WHAT YOU NEED TO DO:
Lines from the one with "color: #15803d ->" to the end of the material, both included: print them exactly and print nothing else. Omit the pictures.
※ ※ ※
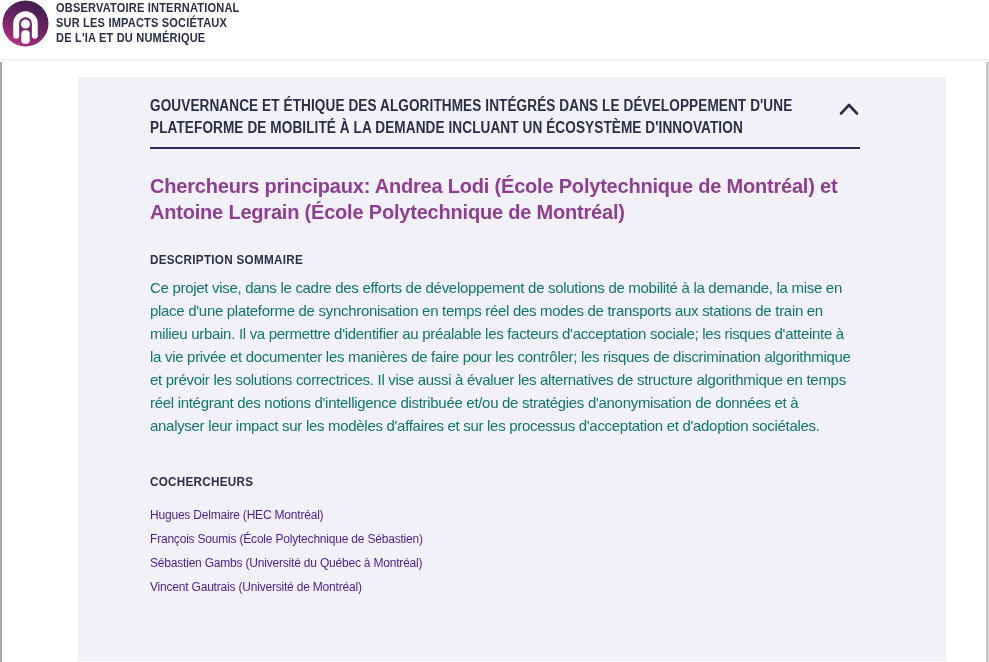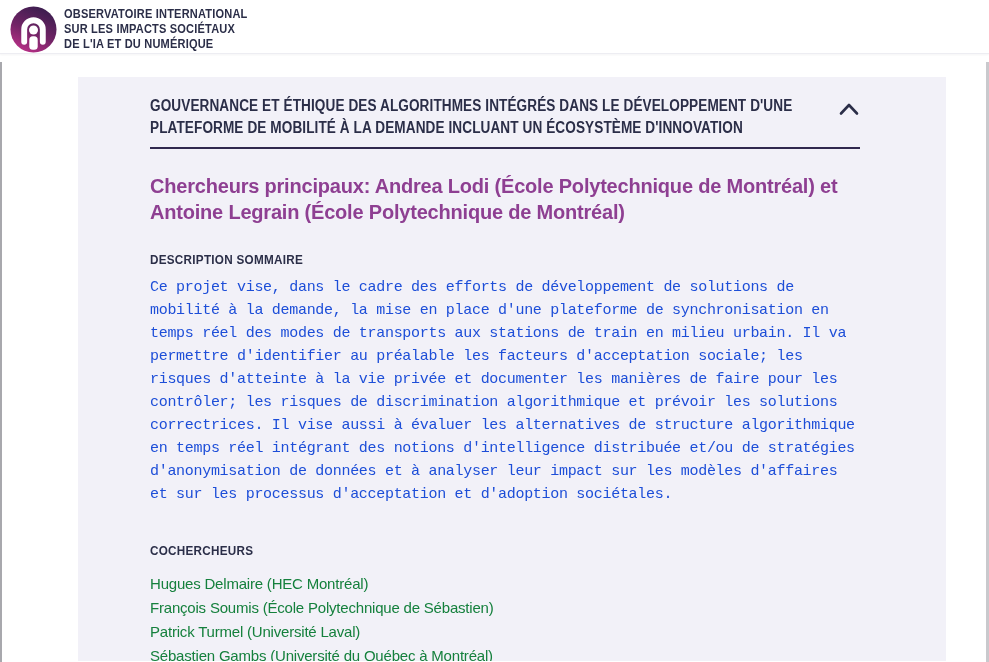"OBSERVATOIRE INTERNATIONAL" .site-header { align-items: flex-end -> flex-start; height: 54px -> 60px; padding-left: 10px -> 2px }
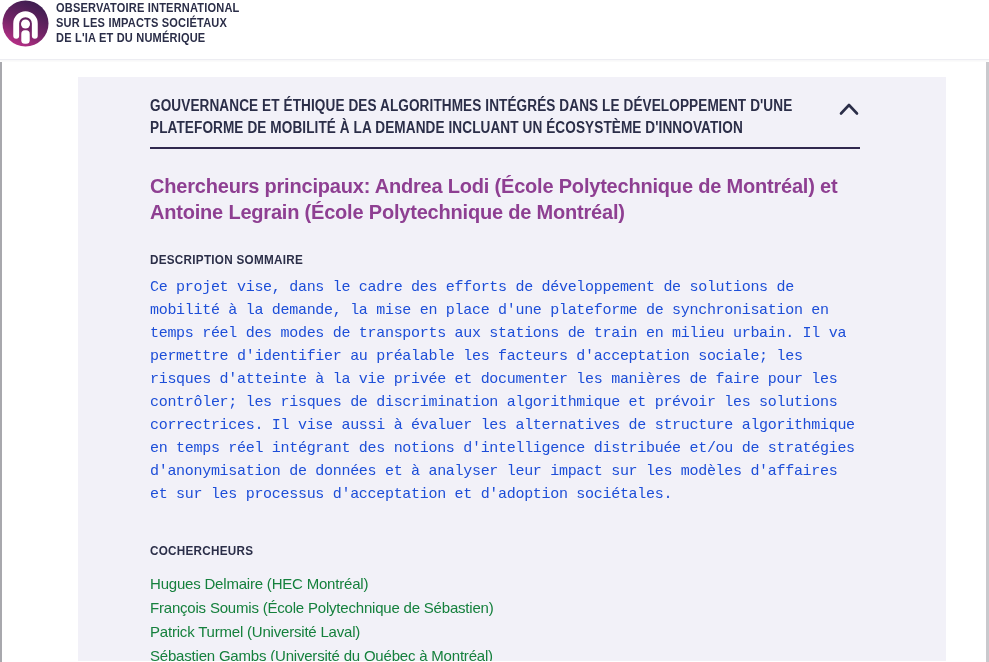"Ce projet vise, dans le" .body-text { color: #1d4ed8 -> #0f766e; font-family: Liberation Mono, monospace -> none }
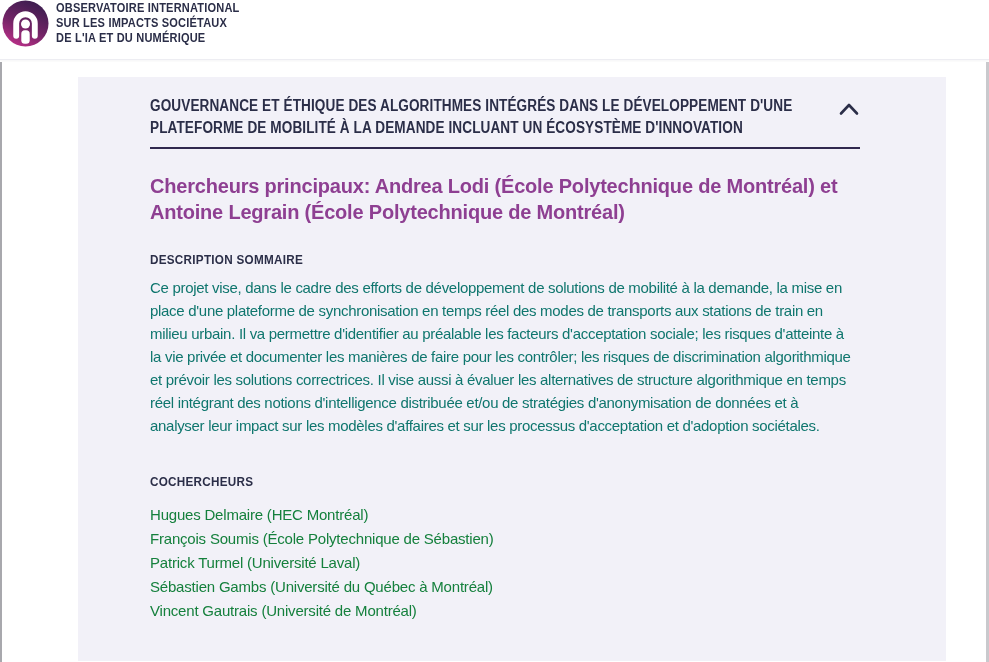"Hugues Delmaire (HEC Montréal)" .names { color: #15803d -> #4c1d95; font-size: 15px -> 12px }
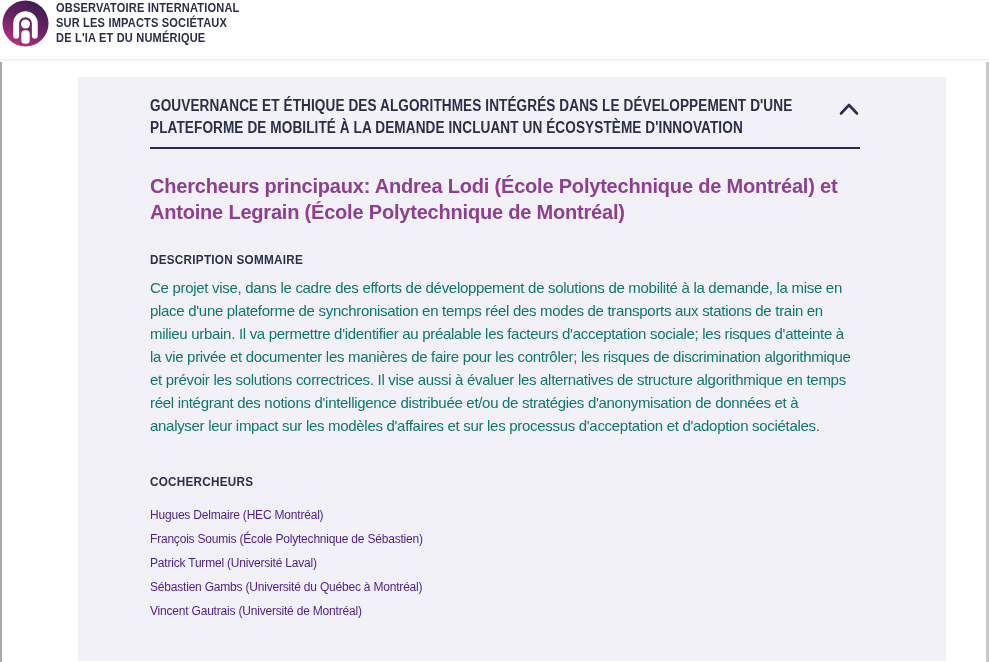"Patrick Turmel (Université Laval)" div { html: <div>Patrick Turmel (Université Laval)</div> -> none }
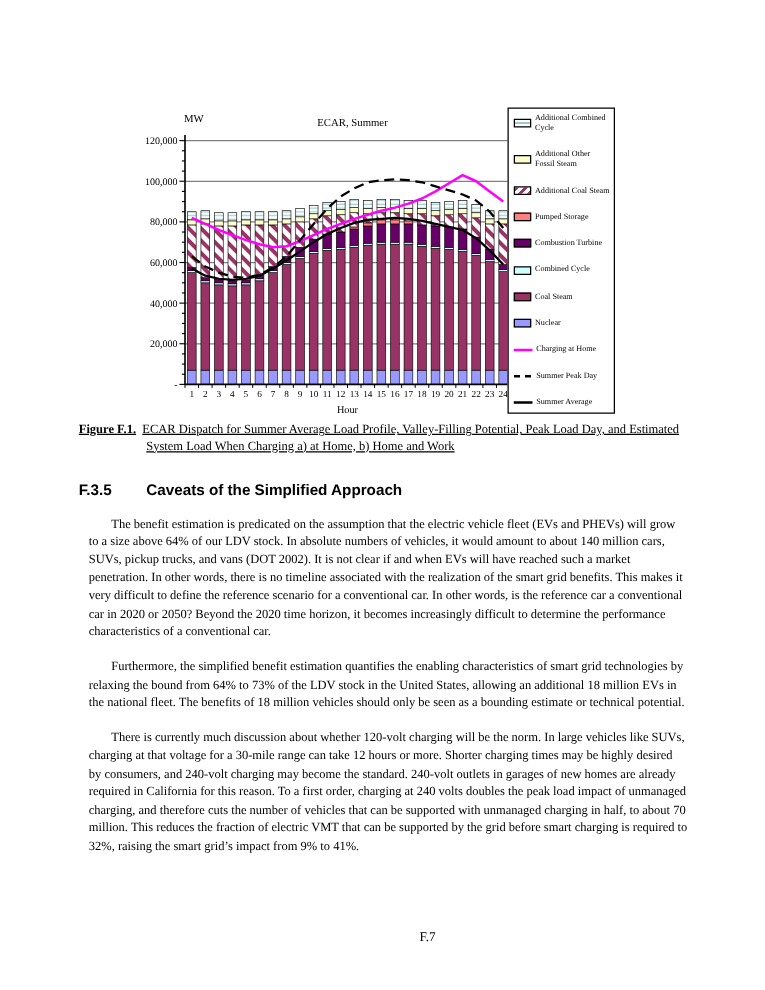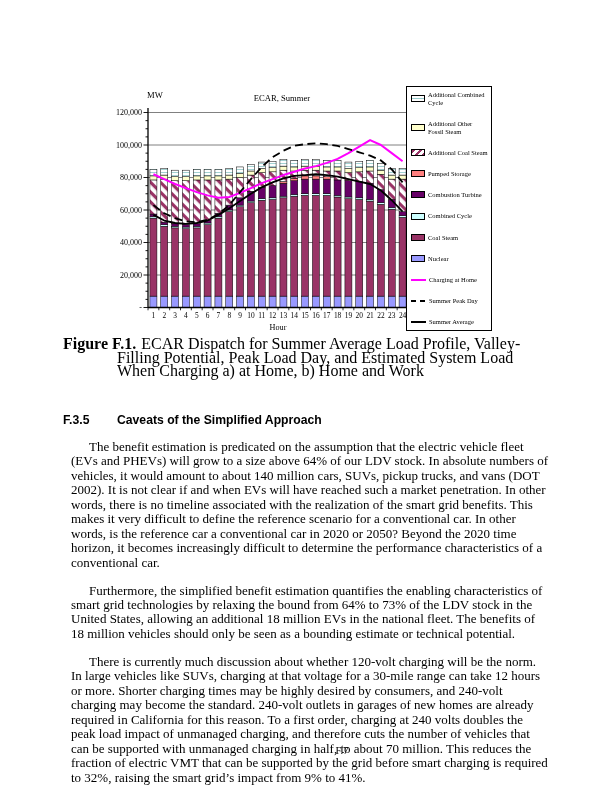"Figure F.1. ECAR Dispatch for" .fig-caption { font-size: 16px -> 10px; text-decoration: none -> underline }
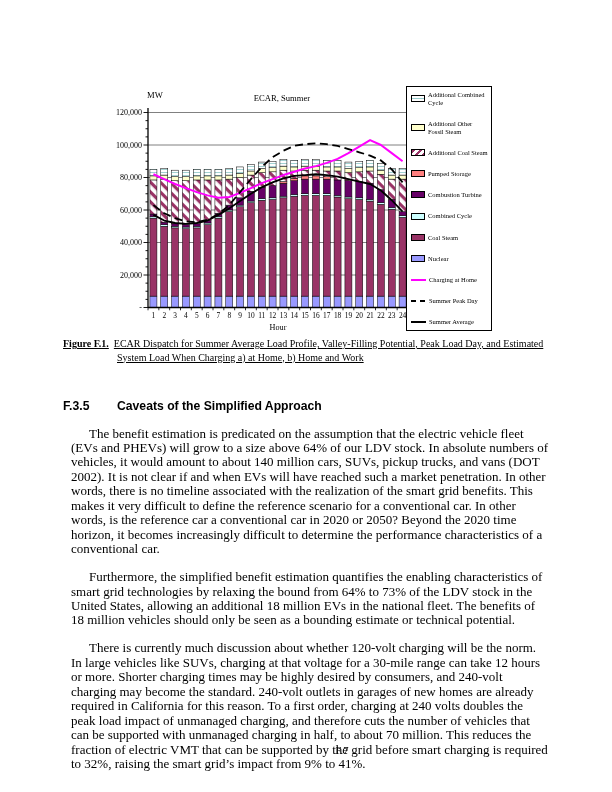"F.3.5 Caveats of the Simplified" .section-heading { margin-top: 35px -> 21px }
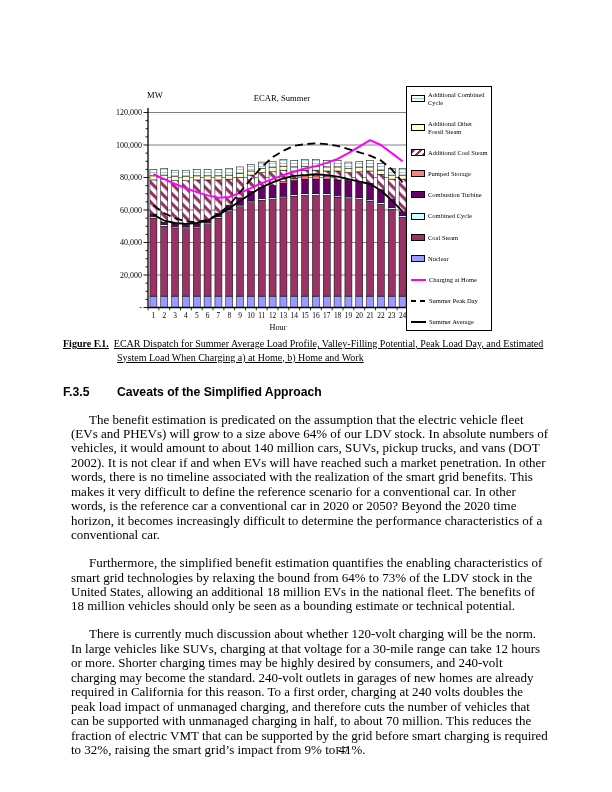"The benefit estimation is predicated" .body-par { font-size: 13px -> 10px }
※ ※ ※
SOLUTION:
"Hugues Delmaire (HEC Montréal)" .names { color: #15803d -> #4c1d95; font-size: 15px -> 12px }
"Patrick Turmel (Université Laval)" div { html: <div>Patrick Turmel (Université Laval)</div> -> none }
"Figure F.1. ECAR Dispatch for" .fig-caption { font-size: 16px -> 10px; text-decoration: none -> underline }
"F.3.5 Caveats of the Simplified" .section-heading { margin-top: 35px -> 21px }
"The benefit estimation is predicated" .body-par { font-size: 13px -> 10px }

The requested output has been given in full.